Identifying My Attachments
As I continued to practice Falun Gong, I realized that I was very attached to reaching Consummation and I was very afraid of developing attachments. The latter made me become overly vigilant and nervous. I was afraid of making bad decisions in my cultivation and being criticized. As a perfectionist, I had avoided trying a lot of things in order to avoid failure or criticism. I ended up doing nothing at all, which had made my life very boring. Being a perfectionist had taken a toll on my cultivation as well.
Teacher said,
“We should focus on a broader range of things instead of minor trivia. Cultivation practice should focus with openness and dignity on a broad perspective.” (Zhuan Falun)
It was not until recently that I realized that I was attached to avoiding making mistakes in my cultivation. I was afraid of not cultivating well. Bad habits die hard. I have recently realized how difficult cultivation can be. As a perfectionist, I sometimes feel depressed when I fail to pass a test related to mental discipline. It is particularly difficult when I cultivate alone and have no other practitioner to talk to. Maybe I should stop depending on having another practitioner to discuss things with.
I do not know why it was arranged for me to cultivate alone. Maybe it is a test to see if I can remain diligent in my cultivation when I am alone.
My Fundamental Attachment
Fortunately there is Minghui.org. I did not visit it often at first. When I did visit the site, it was to look for Teacher's new articles. Lately, I have been reading every article about cultivation practice every day. I always find my own attachments in other practitioners' articles, including my past and present attachments.
Teacher said,
“...some have come to study the Fa because they could not find their purpose in life. They are attached to these notions which they are unwilling to change.” (“A Dialog with Time,” Essentials for Further Advancement)
I decided this might be my fundamental attachment. I had always been pessimistic and melancholy. I didn't know the meaning of life. I had sought answers in Buddhist scriptures and Taoist books, but it was mostly because I felt empty inside and wanted to find the meaning of life.
I had clarified the truth about Falun Gong, but I did it out of selfishness. I did it in order to reach Consummation. I didn't do it out of compassion. Therefore, I was upset when I ran into people who were not receptive. I felt they were preventing me from reaching Consummation. I even blamed them for being poisoned by the Chinese regime's propaganda.
When I searched inward, I realized that I didn't want to be responsible for them.
But when I really wanted to save a person, Teacher would make an arrangement to send the person to me. Sometimes all I had to do was to think of clarifying the truth about Falun Gong to an acquaintance and he would come visit me in a few days. If I truly wish to save a person, I will succeed even when I am not eloquent. After all, Teacher and righteous divine beings will help me.
But if I do not have the sincere wish to save a person, the effect is usually less than satisfactory.

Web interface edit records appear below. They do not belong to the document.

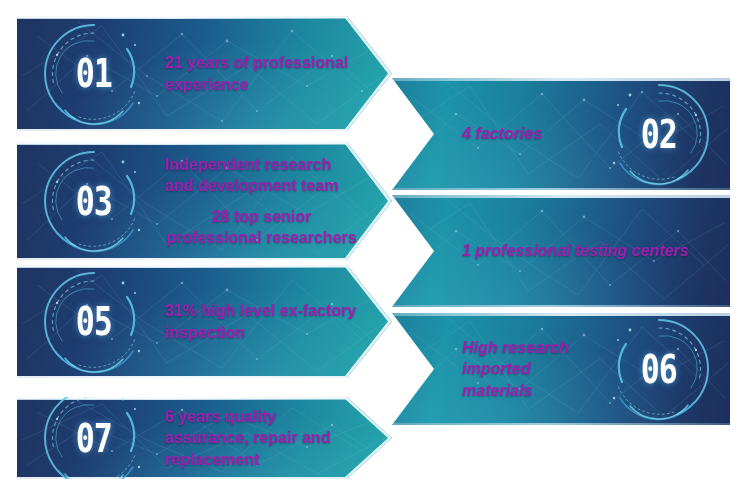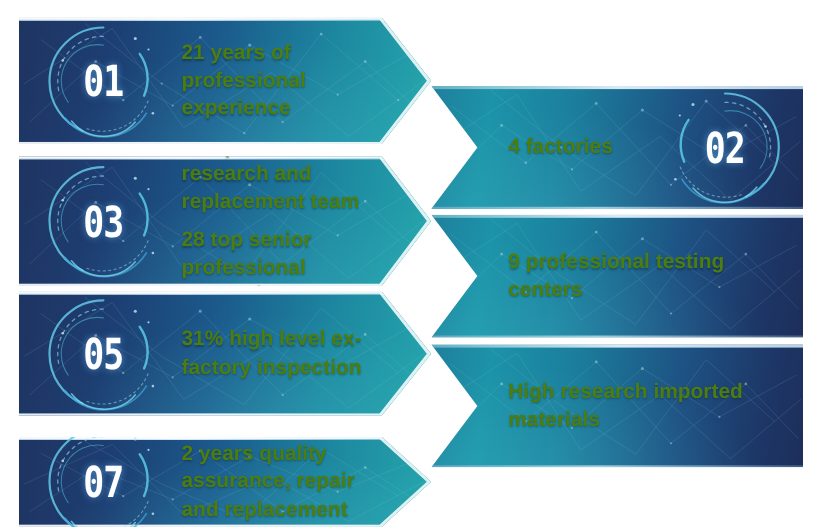--- a/index.html
+++ b/index.html
@@ -146,8 +146,8 @@
   
   .lines {
     flex: 1 1 auto;
-    color: #4d7c0f;
-    font-size: 19px;
+    color: #a21caf;
+    font-size: 16px;
     font-weight: bold;
     line-height: 1.32;
     text-shadow: 0 1px 2px rgba(0,0,0,0.30);

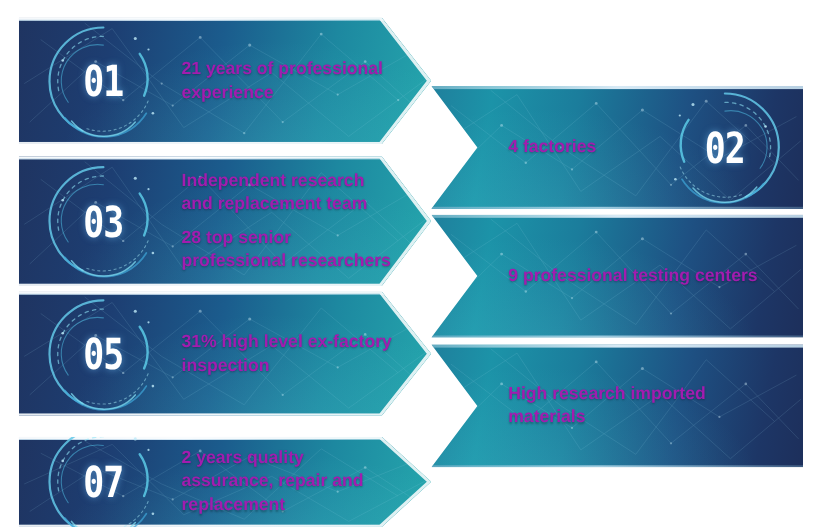--- a/index.html
+++ b/index.html
@@ -166,6 +166,7 @@
   .panel.right .lines {
     padding-right: 10px;
     padding-left: 18px;
+    font-style: italic;
   }
 
   

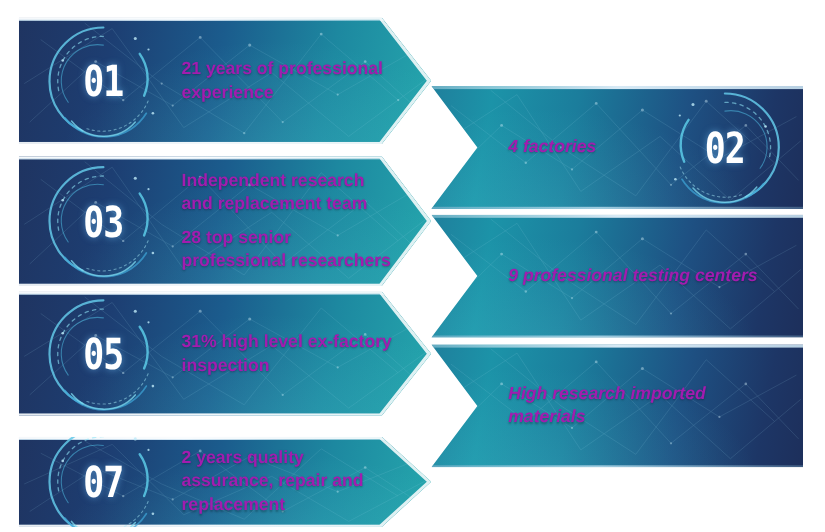--- a/index.html
+++ b/index.html
@@ -340,7 +340,7 @@
         <div class="num">03</div>
       </div>
       <div class="lines">
-        <p class="para">Independent research and replacement team</p>
+        <p class="para">Independent research and development team</p>
         <p class="para">28 top senior professional researchers</p>
       </div>
     </div>

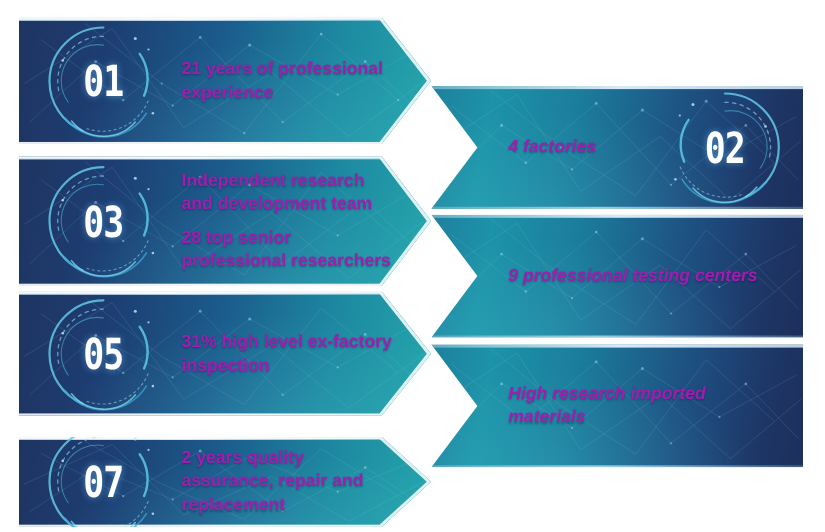--- a/index.html
+++ b/index.html
@@ -153,7 +153,7 @@
     text-shadow: 0 1px 2px rgba(0,0,0,0.30);
   }
   .lines .para { margin: 0; }
-  .lines .para + .para { margin-top: 9px; }
+  .lines .para + .para { margin-top: 9px; text-align: center; }
 
   .panel.left .content { padding-left: 18px; padding-right: 34px; }
   .panel.left .lines { padding-left: 12px; }

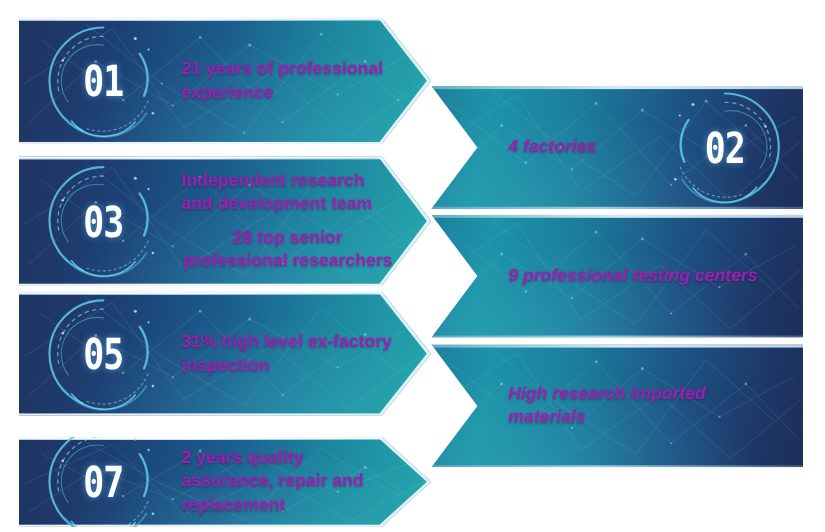--- a/index.html
+++ b/index.html
@@ -371,7 +371,7 @@
     <div class="botrule"></div>
     <div class="content">
       <div class="lines">
-        <p class="para">9 professional testing centers</p>
+        <p class="para">1 professional testing centers</p>
       </div>
     </div>
   </div>

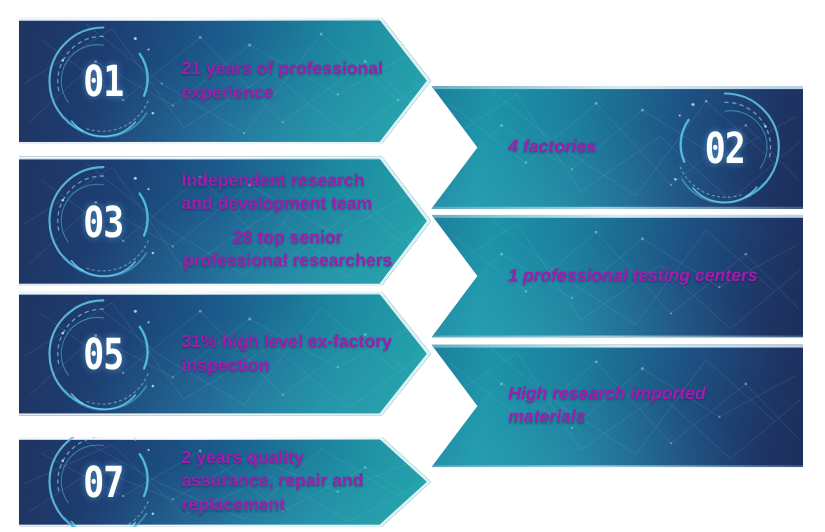--- a/index.html
+++ b/index.html
@@ -451,6 +451,26 @@
     <div class="toprule"></div>
     <div class="botrule"></div>
     <div class="content">
+      <div class="badge">
+        <svg class="rings" viewBox="0 0 118 118">
+          <g fill="none" stroke-linecap="round">
+            <path d="M59 10 A49 49 0 0 1 108 59 A49 49 0 0 1 78 104" stroke="#63c8e8" stroke-width="2" opacity="0.85"></path>
+            <path d="M20 88 A45 45 0 0 0 94 92" stroke="#3fa7d8" stroke-width="1.6" opacity="0.7"></path>
+            <path d="M59 18 A41 41 0 0 1 99 70" stroke="#8fe3f5" stroke-width="1.2" opacity="0.6" stroke-dasharray="3 4"></path>
+            <path d="M26 34 A39 39 0 0 0 22 72" stroke="#5fd2ee" stroke-width="2.2" opacity="0.8"></path>
+            <path d="M88 95 A38 38 0 0 1 30 96" stroke="#7fdcf2" stroke-width="1.4" opacity="0.75"></path>
+            <path d="M59 26 A33 33 0 0 1 91 78" stroke="#4fb9e0" stroke-width="1" opacity="0.55"></path>
+            <path d="M74 102 A45 45 0 0 1 18 76" stroke="#a8e9f8" stroke-width="1" opacity="0.5" stroke-dasharray="2 3"></path>
+          </g>
+          <g fill="#bfeaf8" opacity="0.8">
+            <circle cx="30" cy="20" r="1.4"></circle>
+              <circle cx="18" cy="30" r="1"></circle>
+            <circle cx="96" cy="40" r="1.2"></circle>
+              <circle cx="14" cy="88" r="1.2"></circle>
+          </g>
+        </svg>
+        <div class="num">06</div>
+      </div>
       <div class="lines">
         <p class="para">High research imported materials</p>
       </div>

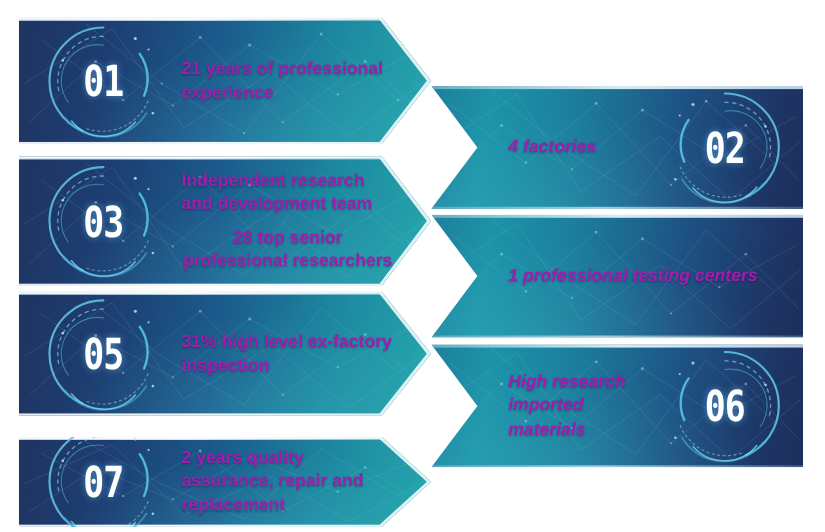--- a/index.html
+++ b/index.html
@@ -523,7 +523,7 @@
         <div class="num">07</div>
       </div>
       <div class="lines">
-        <p class="para">2 years quality assurance, repair and replacement</p>
+        <p class="para">6 years quality assurance, repair and replacement</p>
       </div>
     </div>
   </div>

I am increasingly aware of the power of Falun Gong. Previously I had never been able to persevere at anything. I always had a very short attention span. But I have persevered in practicing Falun Gong. It is definitely because of Teacher's help.
Finally I would like to thank those practitioners who developed the FreeGate software. I would not have been able to find out about Falun Gong without it. I hope that more people will use the software to bypass China's firewall and find Falun Gong's books online so that they can decide what Falun Gong really is.